- The data
┌────────

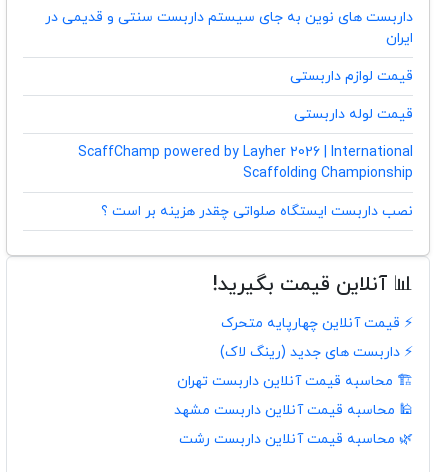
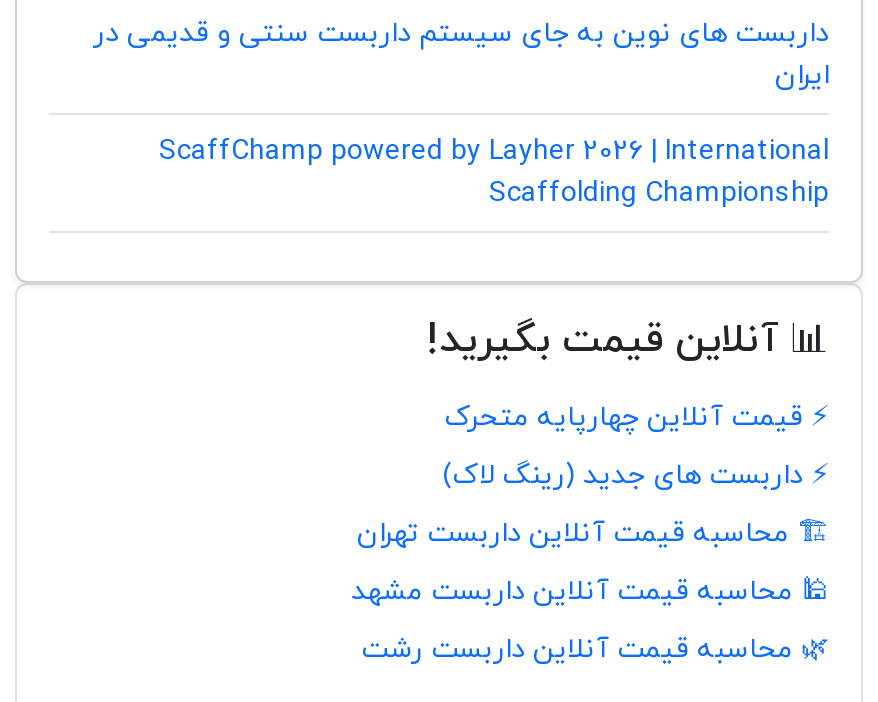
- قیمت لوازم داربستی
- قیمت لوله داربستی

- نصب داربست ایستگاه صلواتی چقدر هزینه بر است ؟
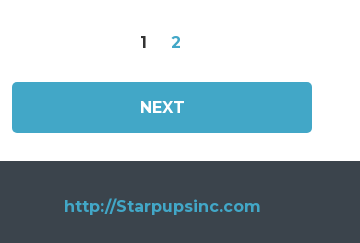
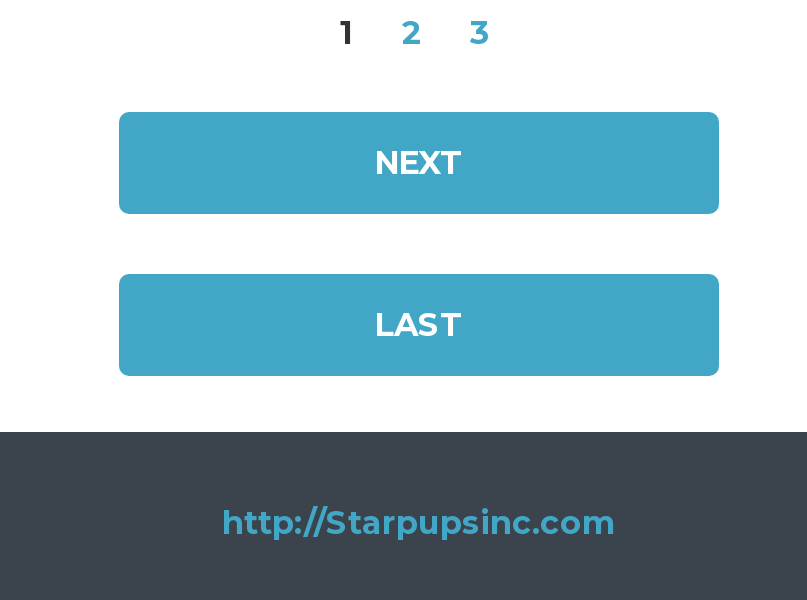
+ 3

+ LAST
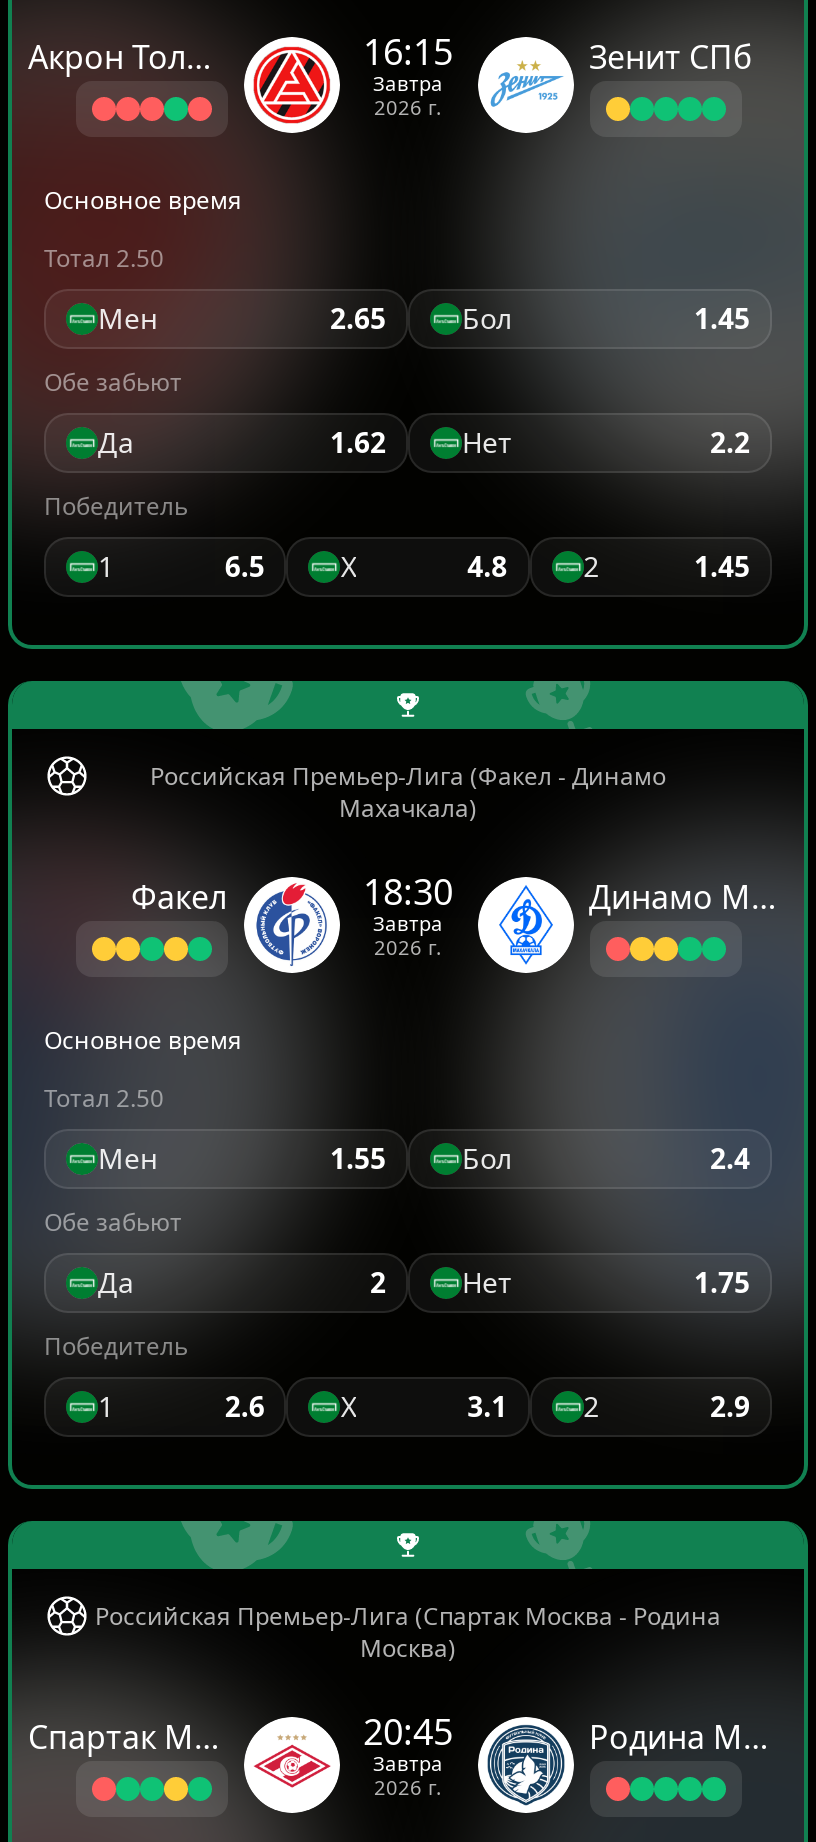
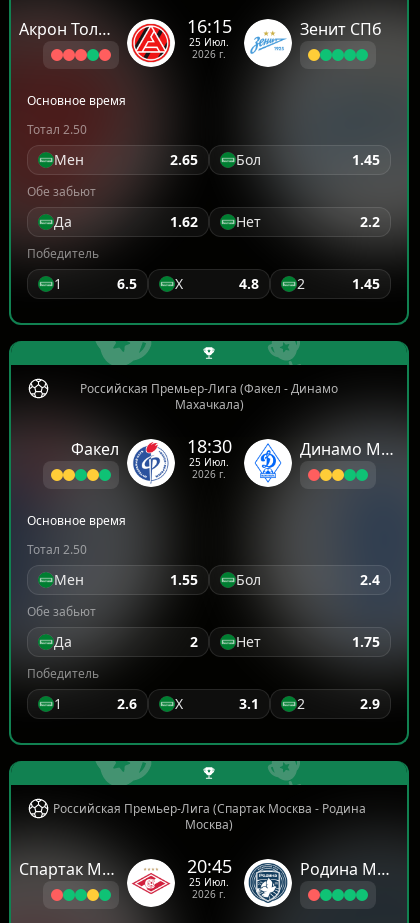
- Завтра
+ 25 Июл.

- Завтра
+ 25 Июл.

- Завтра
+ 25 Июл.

└────────
┌────────

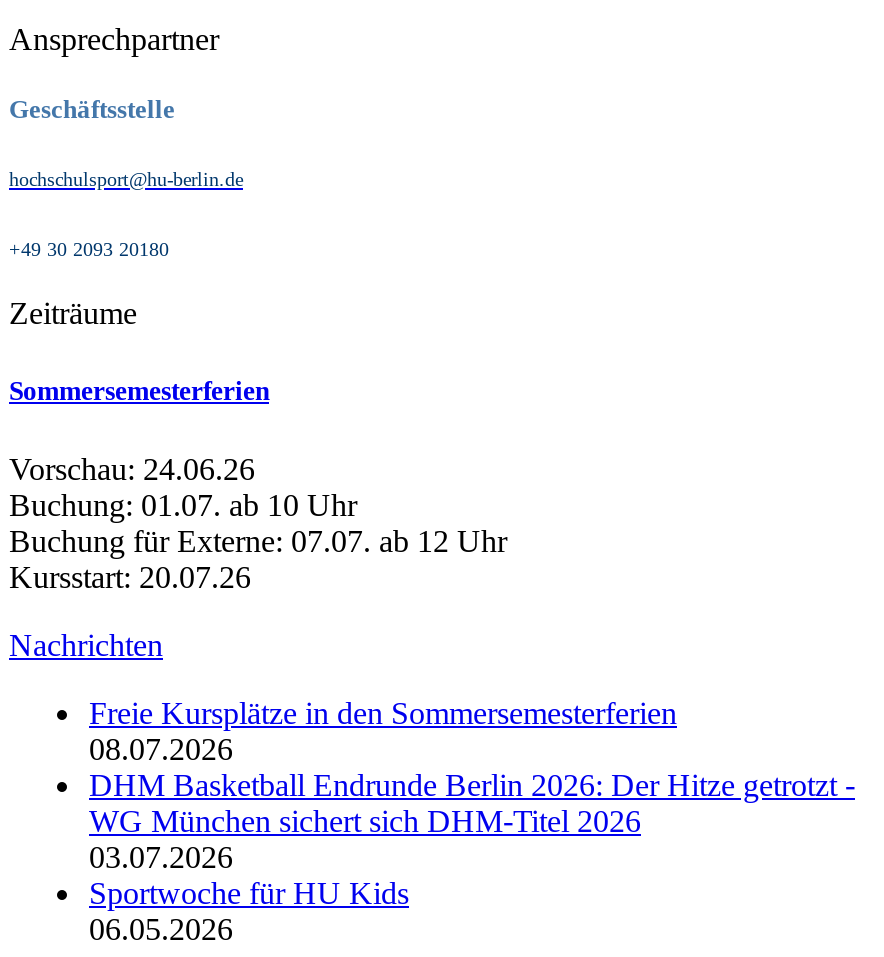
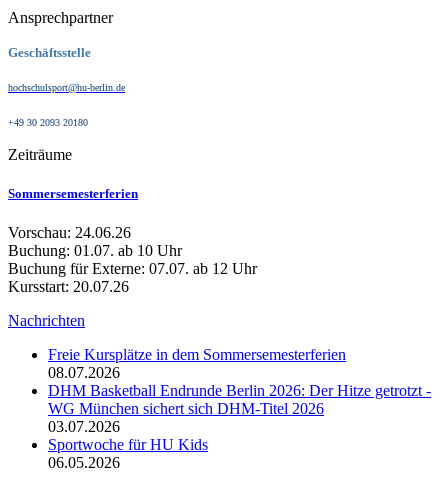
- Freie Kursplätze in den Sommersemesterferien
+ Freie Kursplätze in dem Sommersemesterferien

└────────
┌────────

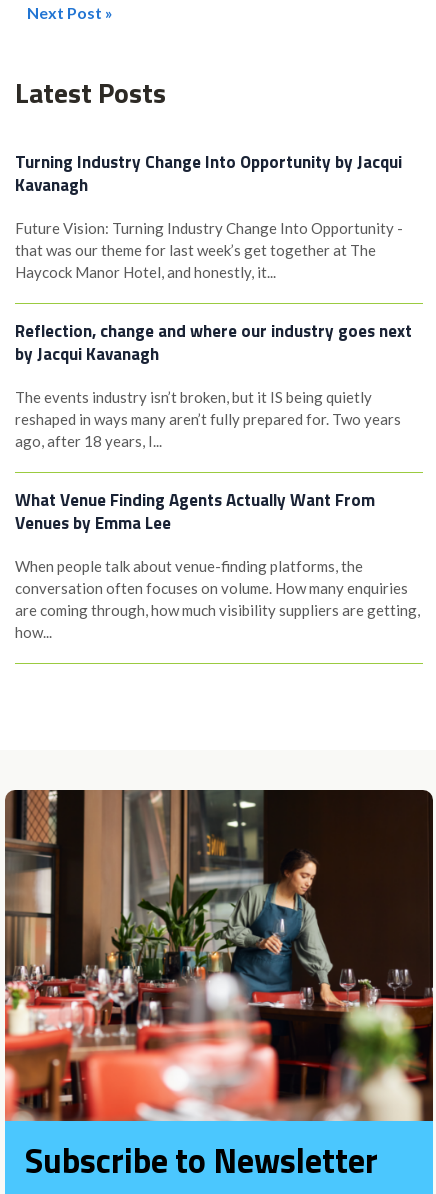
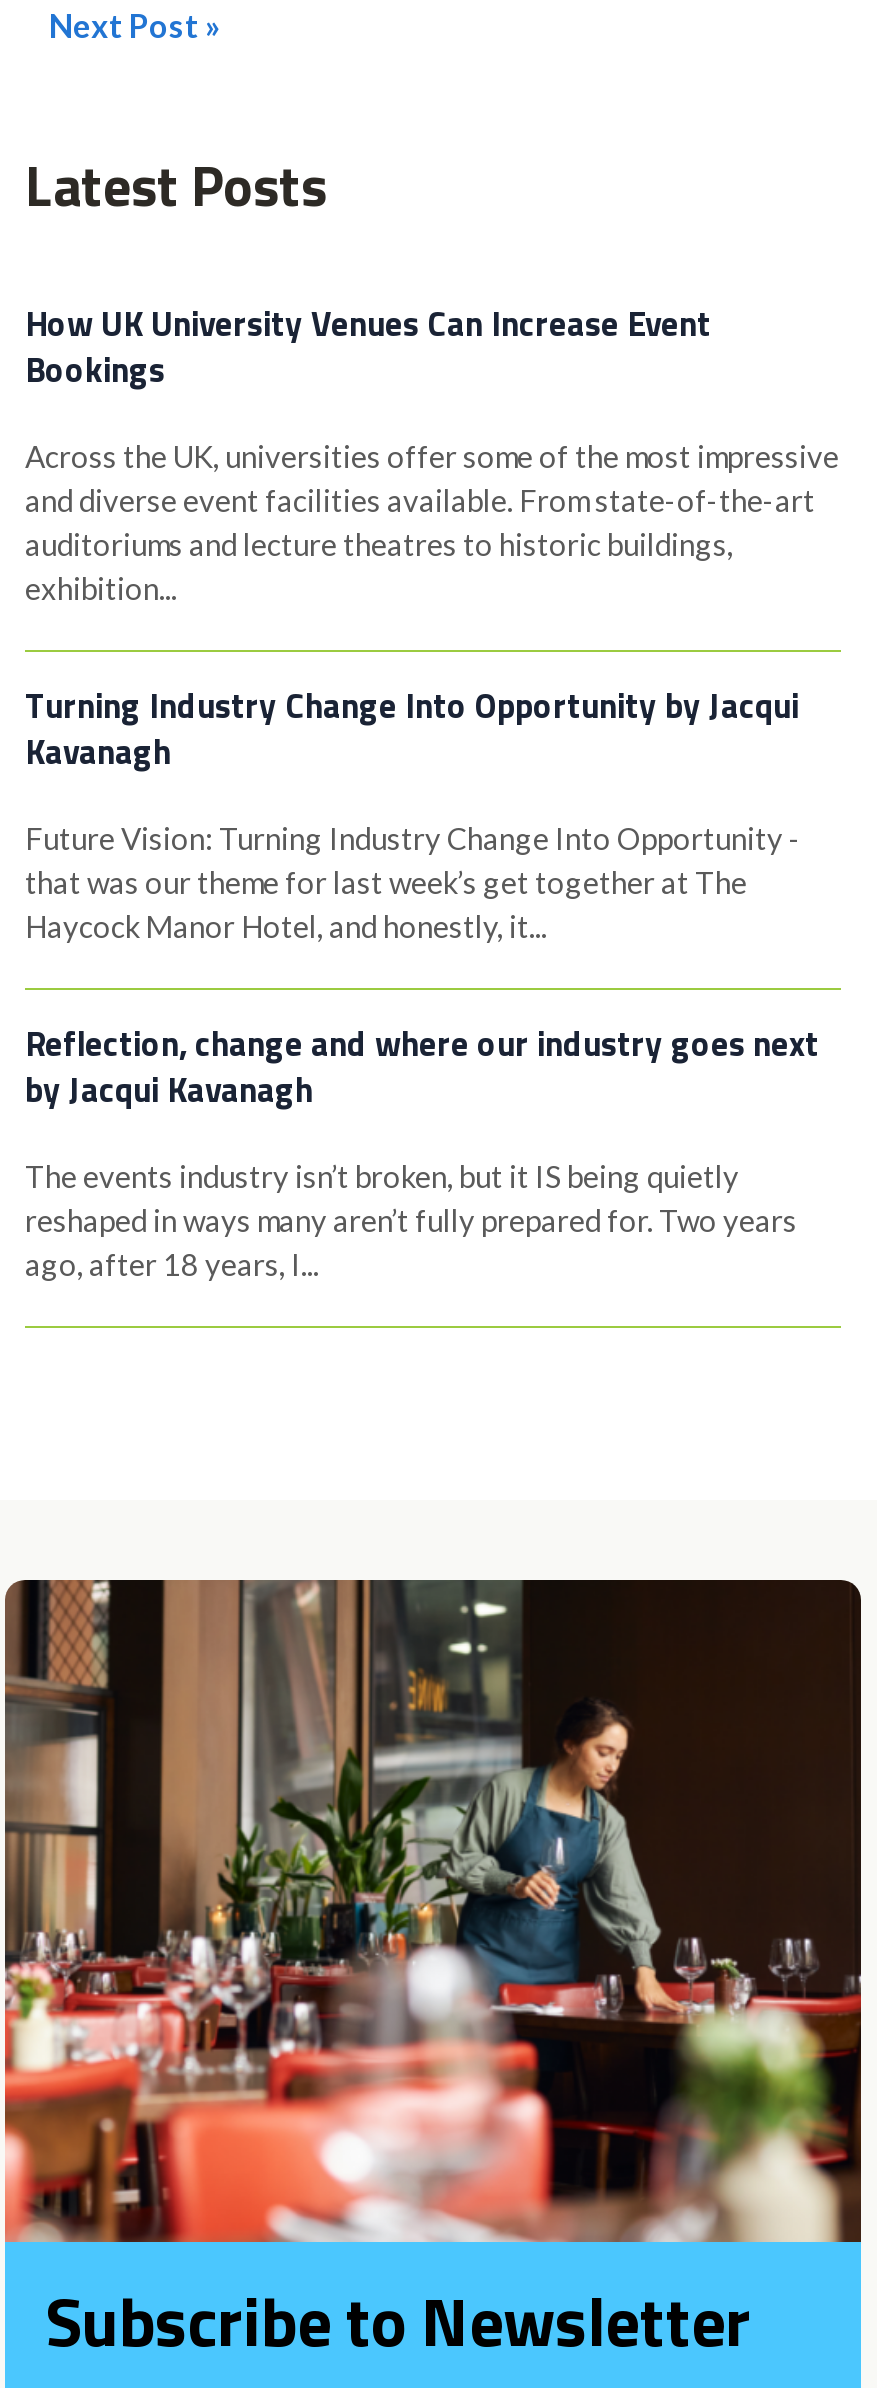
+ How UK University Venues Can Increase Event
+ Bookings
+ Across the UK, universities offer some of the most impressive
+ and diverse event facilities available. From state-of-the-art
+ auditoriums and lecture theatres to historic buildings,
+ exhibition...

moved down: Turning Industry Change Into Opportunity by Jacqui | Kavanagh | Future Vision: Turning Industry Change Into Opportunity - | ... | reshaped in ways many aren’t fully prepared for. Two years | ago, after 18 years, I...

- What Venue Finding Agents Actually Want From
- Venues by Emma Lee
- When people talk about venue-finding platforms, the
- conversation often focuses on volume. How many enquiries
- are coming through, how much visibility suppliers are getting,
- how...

└────────

- Task description
Within the preceding material, tally each line that holds the word "Sommersemesterferien". Write down only the total.

- Output
2